Single by Big Sean

from the album I Decided
- Released: May 2, 2017
- Genre: Hip hop;
- Length: 3:33
- Label: GOOD; Def Jam;
- Songwriters: Sean Anderson; Jason "Poo Bear" Boyd; Dwane M. Weir; Darhyl Camper, Jr.;
- Producers: Key Wane; Hey DJ Camper;

Big Sean singles chronology
| "I Think of You" (2017) | "Jump Out the Window" (2017) | "Feels" (2017) |

Music video
- "Jump Out the Window" on YouTube

= Jump Out the Window =

"Jump Out the Window" is a song by American rapper Big Sean from his fourth studio album I Decided (2017). It was sent to urban contemporary radio as the third single from the album on May 2, 2017. The song was produced by Key Wane, with additional production by Hey DJ Camper. It also features uncredited vocals from singers Starrah, Jeremih and Tommy Parker.
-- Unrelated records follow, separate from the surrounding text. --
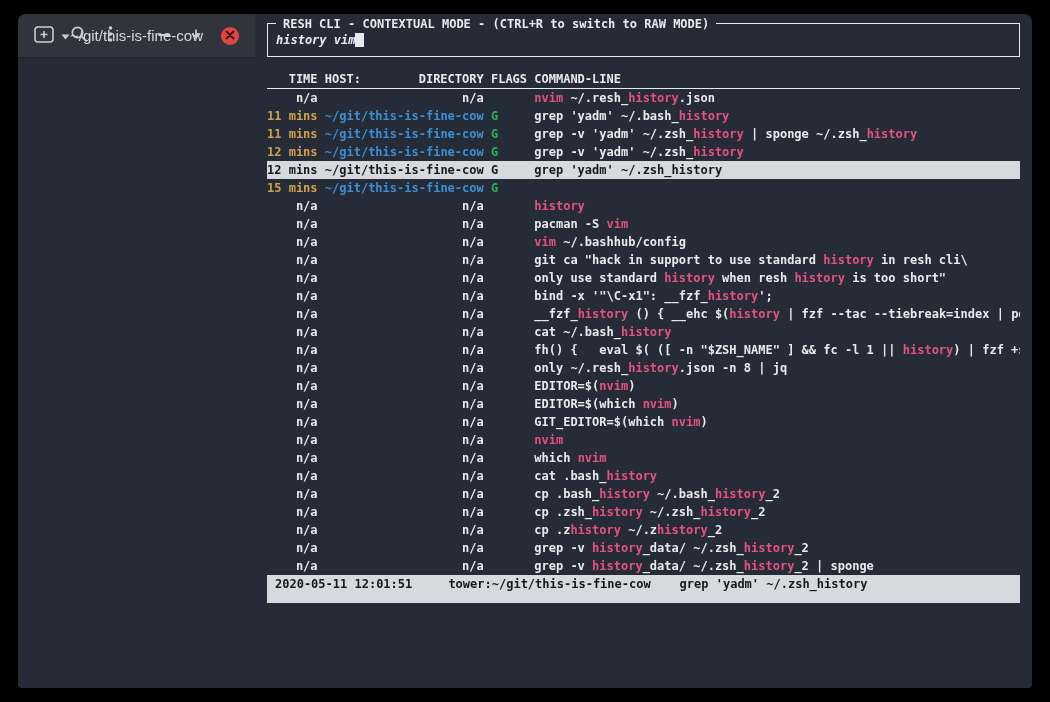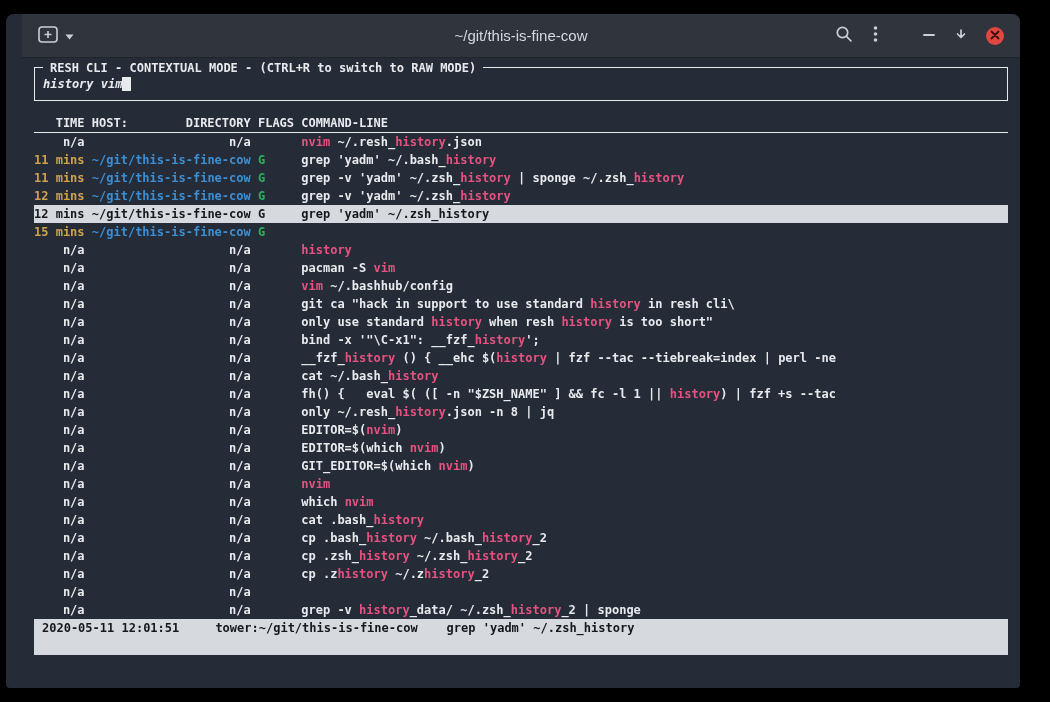--- a/index.html
+++ b/index.html
@@ -5,23 +5,23 @@
   :root{
     --terminal-bg:#262c37; --titlebar-bg:#30353d; --titlebar-text:#d3d9e0;
     --text:#e8eaee; --highlight:#e5527f; --time:#d0a14b; --directory:#3b8fd4;
     --flag:#25b35c; --selection-bg:#d6d9de; --selection-fg:#15181c;
     --close-red:#df4740; --border:#e8ebee; --icon:#c9cfd7;
   }
   *{box-sizing:border-box;}
   html,body{margin:0;padding:0;}
   body{width:1050px;height:702px;background:#000;position:relative;overflow:hidden;}
 
-  .window{position:absolute;left:6px;top:14px;width:1014px;height:674px;
+  .window{position:absolute;left:18px;top:14px;width:1014px;height:674px;
     border-radius:8px 8px 4px 4px;overflow:hidden;background:var(--terminal-bg);
-    display:flex;flex-direction:column;padding-left:16px;}
+    display:flex;flex-direction:row;}
 
   
   .titlebar{flex:none;height:44px;background:var(--titlebar-bg);display:flex;align-items:center;
     padding:0 16px;position:relative;font-family:"Liberation Sans",sans-serif;font-size:15px;
     color:var(--titlebar-text);border-bottom:1px solid #21252b;}
   .tb-left{display:flex;align-items:center;gap:7px;}
   .tb-title{position:absolute;left:50%;transform:translateX(-50%);white-space:nowrap;}
   .tb-right{margin-left:auto;display:flex;align-items:center;gap:20px;}
   .iconbtn{display:flex;align-items:center;justify-content:center;background:none;border:none;padding:0;cursor:pointer;}
   .win-controls{display:flex;align-items:center;gap:18px;margin-left:24px;}
@@ -46,21 +46,21 @@
   .c-time{flex:none;width:7ch;text-align:right;overflow:hidden;}
   .c-dir{flex:none;width:22ch;margin-left:1ch;text-align:right;overflow:hidden;}
   .c-flags{flex:none;width:5ch;margin-left:1ch;overflow:hidden;}
   .c-cmd{flex:1;margin-left:1ch;overflow:hidden;white-space:pre;}
   .thead .c-dir{display:flex;justify-content:space-between;text-align:left;}
   .time{color:var(--time);} .dir{color:var(--directory);} .flag{color:var(--flag);}
   .na{color:var(--text);} .hl{color:var(--highlight);}
   .trow.selected{background:var(--selection-bg);color:var(--selection-fg);}
   .trow.selected .time,.trow.selected .dir,.trow.selected .flag,.trow.selected .hl{color:var(--selection-fg);}
 
-  .status-bar{flex:none;height:36px;background:var(--selection-bg);color:var(--selection-fg);
+  .status-bar{flex:none;height:28px;background:var(--selection-bg);color:var(--selection-fg);
     display:flex;white-space:pre;padding:0 8px;align-items:baseline;line-height:18px;}
   .sb-loc{margin-left:5ch;} .sb-cmd{margin-left:4ch;}
   .help-line{flex:none;height:18px;white-space:pre;overflow:hidden;}
   .spacer{flex:1;}
 </style>
 </head>
 <body>
 
 <div class="window">
 
@@ -165,21 +165,21 @@
           <div class="trow"><span class="c-time na">n/a</span><span class="c-dir na">n/a</span><span class="c-flags flag"></span><span class="c-cmd"><span>only ~/.resh_</span><span class="hl">history</span><span>.json -n 8 | jq</span></span></div>
           <div class="trow"><span class="c-time na">n/a</span><span class="c-dir na">n/a</span><span class="c-flags flag"></span><span class="c-cmd"><span>EDITOR=$(</span><span class="hl">nvim</span><span>)</span></span></div>
           <div class="trow"><span class="c-time na">n/a</span><span class="c-dir na">n/a</span><span class="c-flags flag"></span><span class="c-cmd"><span>EDITOR=$(which </span><span class="hl">nvim</span><span>)</span></span></div>
           <div class="trow"><span class="c-time na">n/a</span><span class="c-dir na">n/a</span><span class="c-flags flag"></span><span class="c-cmd"><span>GIT_EDITOR=$(which </span><span class="hl">nvim</span><span>)</span></span></div>
           <div class="trow"><span class="c-time na">n/a</span><span class="c-dir na">n/a</span><span class="c-flags flag"></span><span class="c-cmd"><span class="hl">nvim</span></span></div>
           <div class="trow"><span class="c-time na">n/a</span><span class="c-dir na">n/a</span><span class="c-flags flag"></span><span class="c-cmd"><span>which </span><span class="hl">nvim</span></span></div>
           <div class="trow"><span class="c-time na">n/a</span><span class="c-dir na">n/a</span><span class="c-flags flag"></span><span class="c-cmd"><span>cat .bash_</span><span class="hl">history</span></span></div>
           <div class="trow"><span class="c-time na">n/a</span><span class="c-dir na">n/a</span><span class="c-flags flag"></span><span class="c-cmd"><span>cp .bash_</span><span class="hl">history</span><span> ~/.bash_</span><span class="hl">history</span><span>_2</span></span></div>
           <div class="trow"><span class="c-time na">n/a</span><span class="c-dir na">n/a</span><span class="c-flags flag"></span><span class="c-cmd"><span>cp .zsh_</span><span class="hl">history</span><span> ~/.zsh_</span><span class="hl">history</span><span>_2</span></span></div>
           <div class="trow"><span class="c-time na">n/a</span><span class="c-dir na">n/a</span><span class="c-flags flag"></span><span class="c-cmd"><span>cp .z</span><span class="hl">history</span><span> ~/.z</span><span class="hl">history</span><span>_2</span></span></div>
-          <div class="trow"><span class="c-time na">n/a</span><span class="c-dir na">n/a</span><span class="c-flags flag"></span></div>
+          <div class="trow"><span class="c-time na">n/a</span><span class="c-dir na">n/a</span><span class="c-flags flag"></span><span class="c-cmd"><span>grep -v </span><span class="hl">history</span><span>_data/ ~/.zsh_</span><span class="hl">history</span><span>_2</span></span></div>
           <div class="trow"><span class="c-time na">n/a</span><span class="c-dir na">n/a</span><span class="c-flags flag"></span><span class="c-cmd"><span>grep -v </span><span class="hl">history</span><span>_data/ ~/.zsh_</span><span class="hl">history</span><span>_2 | sponge</span></span></div>
         </div>
     </div>
 
     <div class="status-bar">
       <span class="sb-time">2020-05-11 12:01:51</span>
       <span class="sb-loc">tower:~/git/this-is-fine-cow</span>
       <span class="sb-cmd">grep 'yadm' ~/.zsh_history</span>
     </div>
The song contains a sample of "I Fall Apart" by Julianna Gianni, from the soundtrack of the film Vanilla Sky.

== Music video ==
The music video was released on May 7, 2017, and was directed by Lawrence Lamont. It finds Big Sean arriving at his girl Princess's house, only to discover that she was abducted into a Super Nintendo console by a video game villain. He gets sucked into the pixelated video game world, where he fights his way through several video games before saving the Princess. When they escape the game world, they discover the villain has followed them into reality. Sean makes him disappear by unplugging the console.

== Live performances ==
Big Sean performed the song on MTV Movie & TV Awards. He released the music video right after his performance.

== Charts ==

| Chart (2017) | Peak position |
|---|---|
| Canada Hot 100 (Billboard) | 93 |
| US Billboard Hot 100 | 76 |
| US Hot R&B/Hip-Hop Songs (Billboard) | 29 |
| US R&B/Hip-Hop Airplay (Billboard) | 44 |

== Certifications ==

| Region | Certification | Certified units/sales |
| New Zealand (RMNZ) | Gold | 15,000^{‡} |
| United States (RIAA) | Platinum | 1,000,000^{‡} |
^{‡} Sales+streaming figures based on certification alone.